1. Application Potential of Web Tables

The Web contains vast amounts of HTML tables. Most of these tables are used for layout purposes, but a fraction of the tables is also quasi-relational, meaning that they contain structured data describing a set of entities. Initial studies by Cafarella et al. [Cafarella2008] showed that out of 14 billion HTML tables in the Google crawl, 154 million tables contained relational data (1.1%). In [Crestan2011], the authors provide a fine-grained classification of the different types of HTML tables that are found on the Web based on the Bing web crawl.

Recently, a body of interesting research has developed around exploiting relational Web tables for the following applications:

  1. Table Search: A user that is in need for some data is likely to find a table containing the desired data somewhere on the Web. [Cafarella2009], [Venetis2010], and [Pimplikar2012] propose methods for finding matching tables given a set of keywords describing the information need.
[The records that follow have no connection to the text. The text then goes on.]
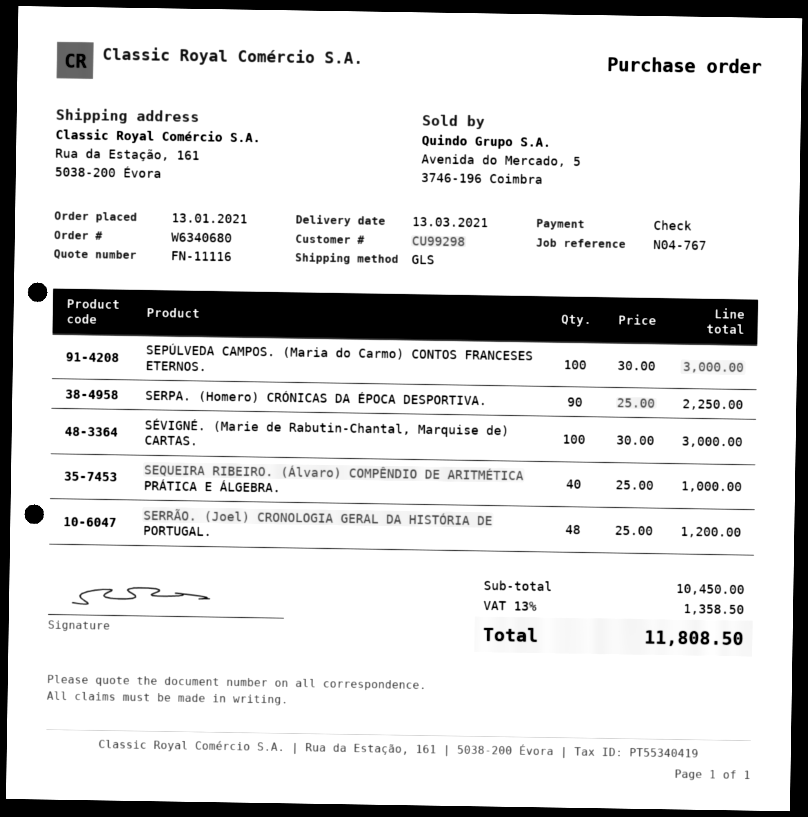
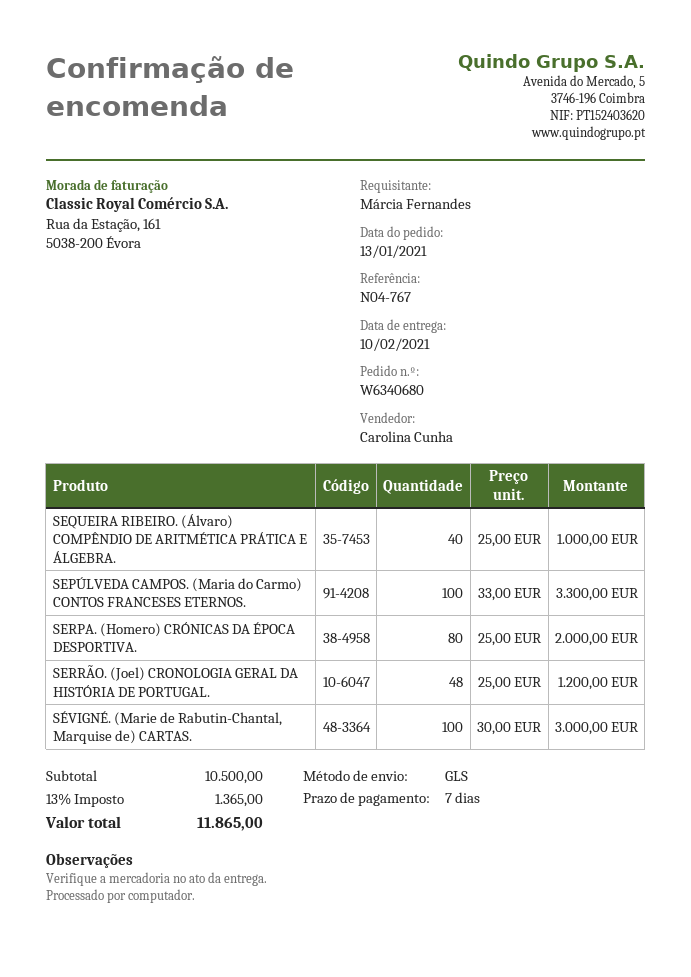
delivery date: 2021-03-13 -> 2021-02-10
SEPÚLVEDA CAMPOS. (Maria do Carmo) CONTOS FRANCESES ETERNOS.: 100 x 30.00 = 3000.00 -> 100 x 33.00 = 3300.00
SERPA. (Homero) CRÓNICAS DA ÉPOCA DESPORTIVA.: 90 x 25.00 = 2250.00 -> 80 x 25.00 = 2000.00
subtotal: 10450.00 -> 10500.00
tax: 13% = 1358.50 -> 13% = 1365.00
total: 11808.50 -> 11865.00

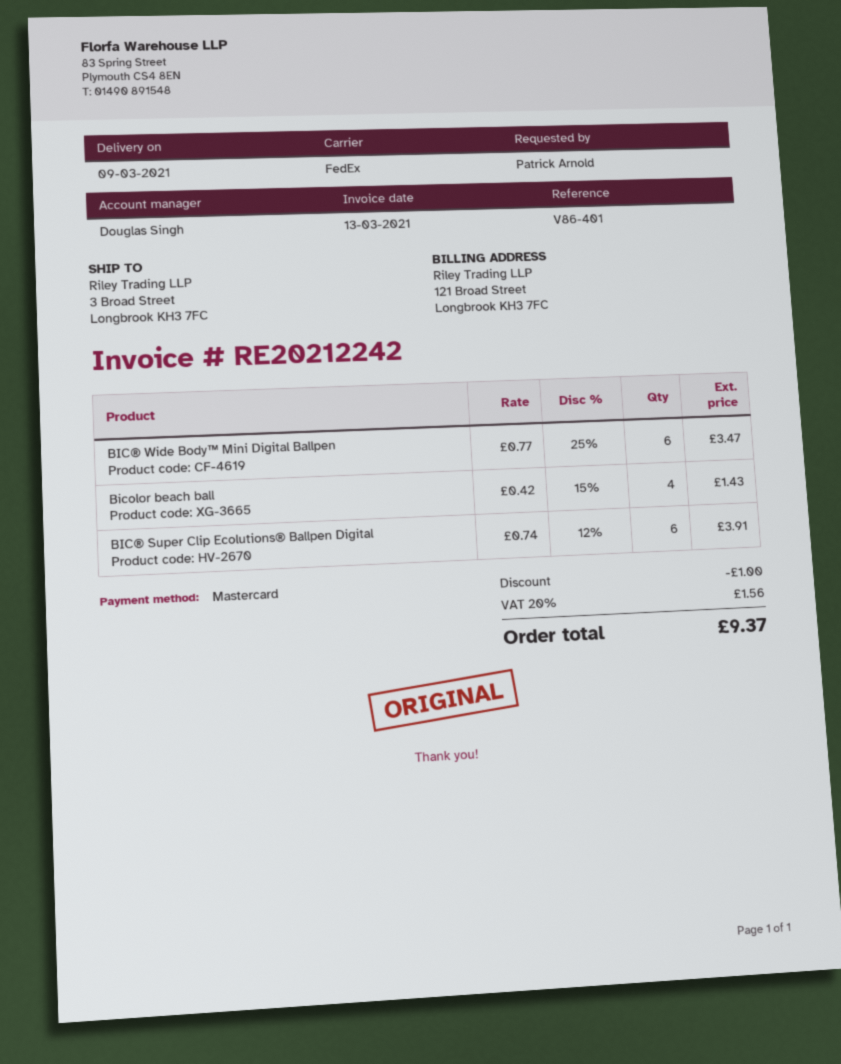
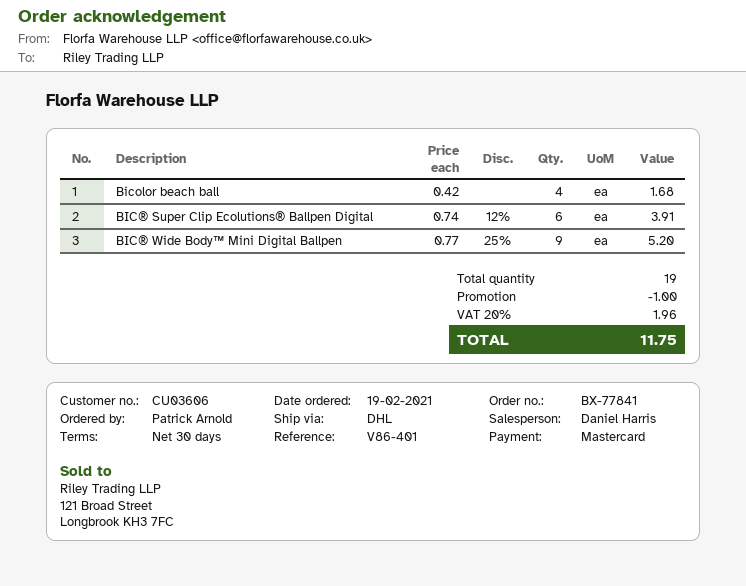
sales rep: Douglas Singh -> Daniel Harris
shipping method: FedEx -> DHL
BIC® Wide Body™ Mini Digital Ballpen: 6 x 0.77 - 25% = 3.47 -> 9 x 0.77 - 25% = 5.20
Bicolor beach ball: 4 x 0.42 - 15% = 1.43 -> 4 x 0.42 = 1.68
tax: 20% = 1.56 -> 20% = 1.96
total: 9.37 -> 11.75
An example of a table search service is Google Table Search which allows users to search for Web tables as well as public Google Fusion Tables.
  2. Table Extension: [Cafarella2009], [Yakout2012], [Bhagavatula2013], [DasSarma2012], and [Bizer2014] propose methods for extending a local table with additional columns based on the corpus of tables that are published on the Web. A user having a local table describing countries could for instance use these methods to have columns containing the population, area total, and the capital of each country added to his table.
  3. Knowledge Base Augmentation: The data contained in Web tables can also be used to augment and extend general-purpose knowledge bases such as DBpedia, Freebase or YAGO. [Zhang2013] propose a method for extending the DBpedia knowledge base with data from Web tables. [Wang2012] propose a method for building a comprehensive knowledge base using linguistic patters to extract a probabilistic taxonomy of classes and entities from Web texts and add facts about the attributes of the entities using Web tables afterwards.
  4. NLP Tasks: The table corpus could also be useful for various natural language processing tasks as the things that appear in the same column are often closely related to each other, which for example can be exploited for disambiguation.

2. The WDC Web Tables Extraction

In order to facilitate research in the areas mentioned above, we have extracted a corpus of relational Web tables from the 2012 version of the Common Crawl Web corpus. The Common Crawl corpus contains 3.5 billion HTML documents which originate from over 40 million pay-level domains.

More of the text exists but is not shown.